Work request:
Output should begin at the line holding "[77,232,126,245] wraper ->" and end at the last line of the entries; print those lines verbatim and no others.

[Opening Working data section]

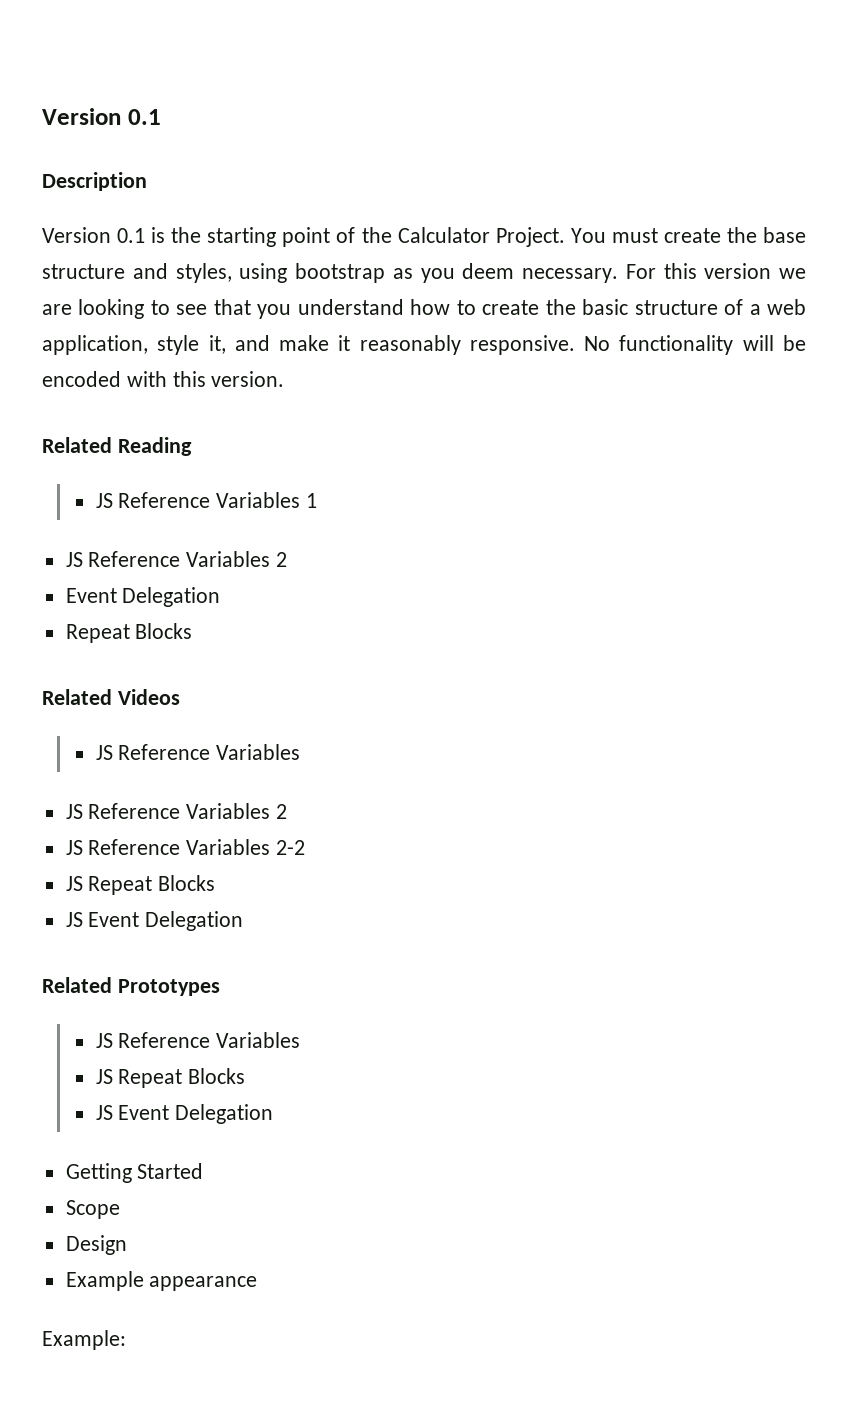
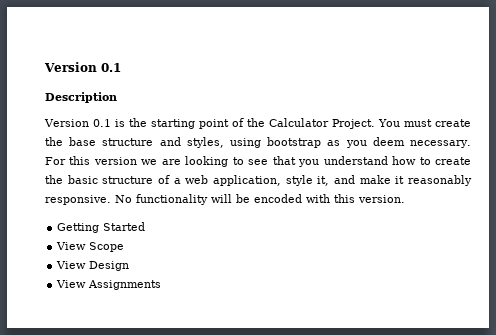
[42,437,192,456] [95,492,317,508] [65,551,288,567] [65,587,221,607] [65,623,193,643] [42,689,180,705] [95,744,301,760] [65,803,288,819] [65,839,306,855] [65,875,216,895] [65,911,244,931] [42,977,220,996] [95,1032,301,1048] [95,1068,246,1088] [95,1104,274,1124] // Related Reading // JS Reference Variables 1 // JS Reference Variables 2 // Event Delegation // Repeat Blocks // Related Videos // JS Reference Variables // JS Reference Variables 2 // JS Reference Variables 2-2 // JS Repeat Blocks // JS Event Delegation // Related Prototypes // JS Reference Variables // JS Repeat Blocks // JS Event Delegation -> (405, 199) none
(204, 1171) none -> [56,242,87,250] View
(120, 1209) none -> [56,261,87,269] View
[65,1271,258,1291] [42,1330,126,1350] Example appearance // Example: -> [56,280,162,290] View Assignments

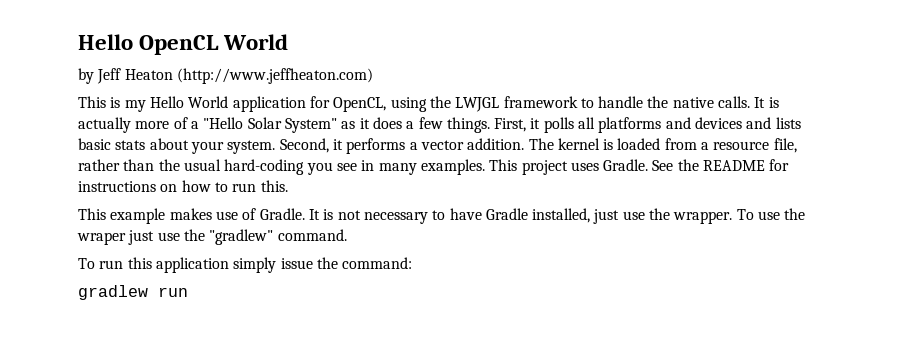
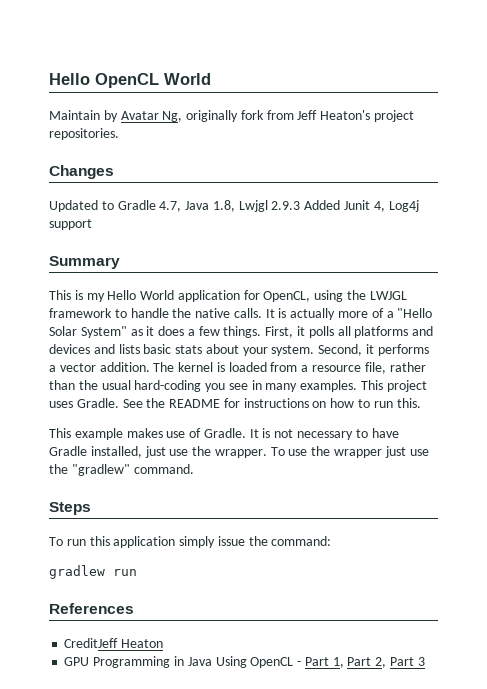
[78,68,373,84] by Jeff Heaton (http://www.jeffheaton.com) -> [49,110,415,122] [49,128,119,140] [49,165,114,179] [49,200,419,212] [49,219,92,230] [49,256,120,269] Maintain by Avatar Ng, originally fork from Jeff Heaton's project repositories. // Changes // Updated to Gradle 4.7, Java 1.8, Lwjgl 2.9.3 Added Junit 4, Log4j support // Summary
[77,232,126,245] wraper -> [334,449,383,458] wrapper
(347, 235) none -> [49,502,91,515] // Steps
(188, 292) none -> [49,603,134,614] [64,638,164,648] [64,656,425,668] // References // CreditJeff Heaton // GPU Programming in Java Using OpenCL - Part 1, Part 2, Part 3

[Closing Working data section]

Result:
[77,232,126,245] wraper -> [334,449,383,458] wrapper
(347, 235) none -> [49,502,91,515] // Steps
(188, 292) none -> [49,603,134,614] [64,638,164,648] [64,656,425,668] // References // CreditJeff Heaton // GPU Programming in Java Using OpenCL - Part 1, Part 2, Part 3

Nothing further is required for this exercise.